Savings identified, but no way to pay up-front costs

Of the 95 permanent residents of Little Bay Islands, 10 voted to stay.

Recently released documents show the Newfoundland and Labrador government has never budgeted money to back up a program to resettle remote communities. 

In 2013, government increased the financial incentive to help people move from isolated areas to larger centres, from $100,000 to $270,000 per household.  

The provincial government would save money if it relocated people on Little Bay Islands. You'll be surprised where the savings would come from. 8:35

To take advantage of the relocation money, 90 per cent of a community's residents would have to agree to move. Government would then terminate electricity and other services.

After a recent close vote — 89.47 percent — in favour of the resettlement of Little Bay Islands in Note Dame Bay, the Minister of Municipal Affairs, Eddie Joyce, said the policy would be reviewed.

He insisted the decision wasn't about money. 

"At no time did the decision that was made ever center around the amount of money that would have to be paid out," Joyce told CBC.

"There was an analysis done, a financial analysis was done, and it would save government money over time."

Not adding up

The debate about whether the approximately 800 residents of Little Bay Islands has gone on for more than two years. (CBC News)

Documents released under the Access to Information Act and published on the government website show how much savings there could be over a 20-year period. 

The big savings — $20 million over two decades — would come from the amount needed to keep the ferry running, roads maintained and to provide diesel power to the community.

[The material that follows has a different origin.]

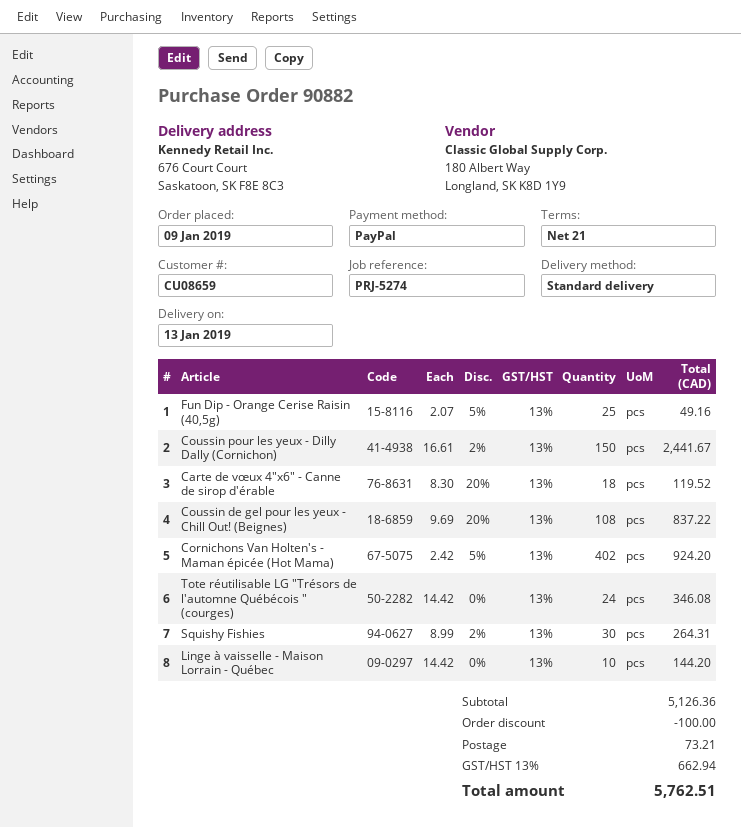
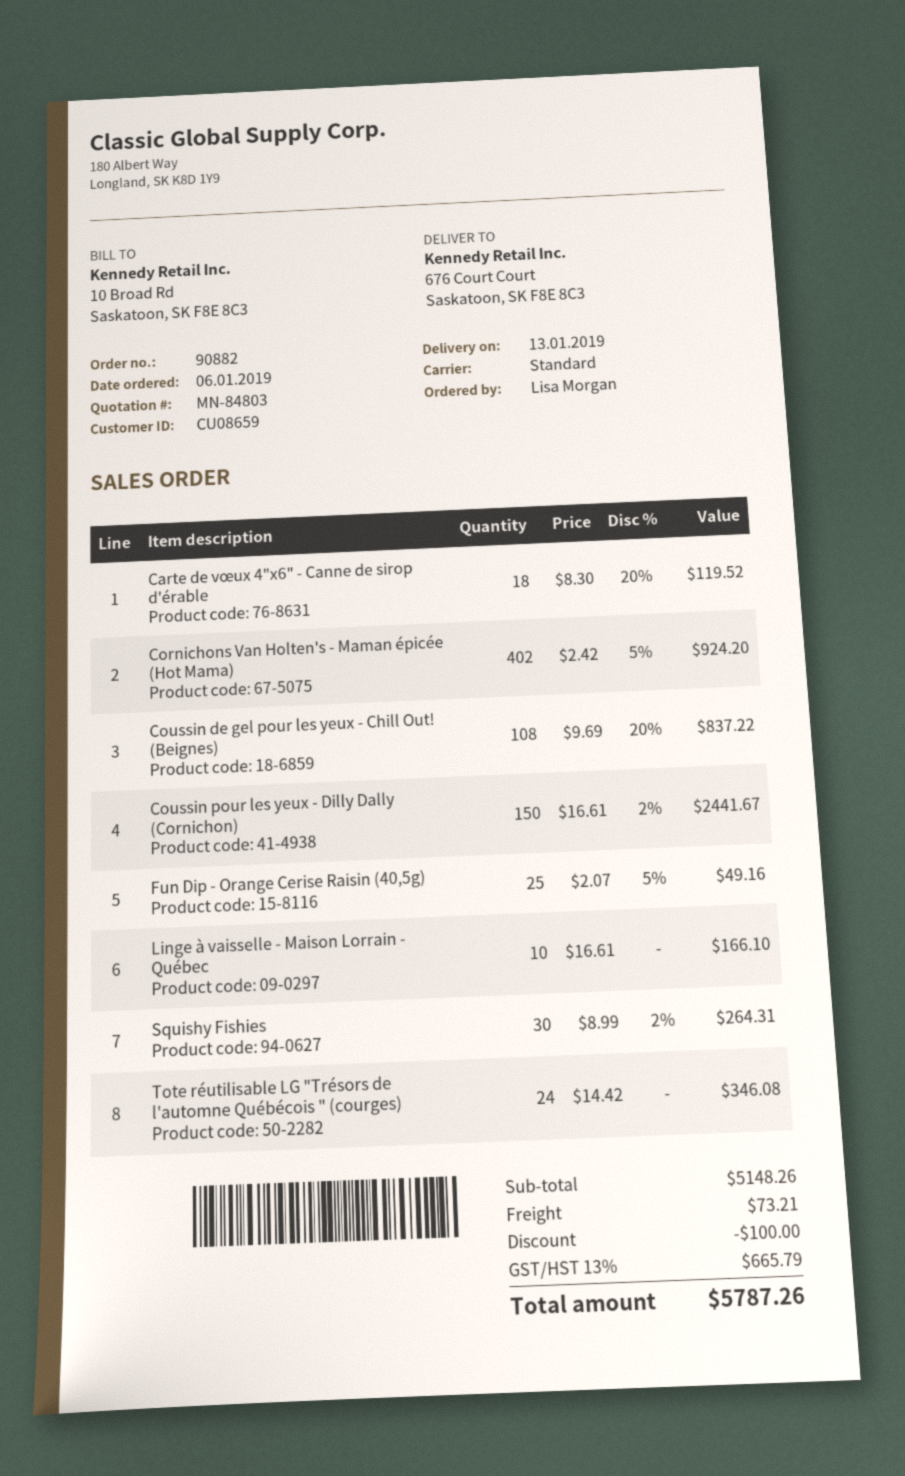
order date: 2019-01-09 -> 2019-01-06
Linge à vaisselle - Maison Lorrain - Québec: 10 x 14.42 = 144.20 -> 10 x 16.61 = 166.10
subtotal: 5126.36 -> 5148.26
tax: 13% = 662.94 -> 13% = 665.79
total: 5762.51 -> 5787.26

Shutting down a school would be a smaller, short-term saving since the last student will graduate in two years.

There would also be an upfront cost to resettlement, if the government had agreed to round up the Little Bay Islands vote to 90 per cent.

Relocating residents would have cost the government more than $14 million dollars, and a Treasury Board email says there was no budget in place for that, or any settlement.

Other votes

Residents of Nippers Harbour have voted for resettlement, but the provincial government says it will save $4.4 million over the next 20 years if the town stays put. (Chris Ensing/CBC)

Residents in the isolated communities of Williams Harbour, Nippers Harbour and McCallum also voted for resettlement.

McCallum didn't get enough votes. Only 77 per cent voted in favour of leaving.

Nippers Harbour had 98 per cent say yes, but government said it was cheaper for them to stay.

Williams Harbour voted 96 per cent in favour of relocation, but the Department of Municipal Affairs said that case has been delayed because two families who were deemed non-residents have hired a lawyer and filed a judicial review.

"If the outcome results in the yes vote being upheld, the process of allocating compensation will proceed," said the department in a statement Friday.

The southern Newfoundland town of McCallum has a population of 79 adults and six children. (Submitted by Colleen Kelly)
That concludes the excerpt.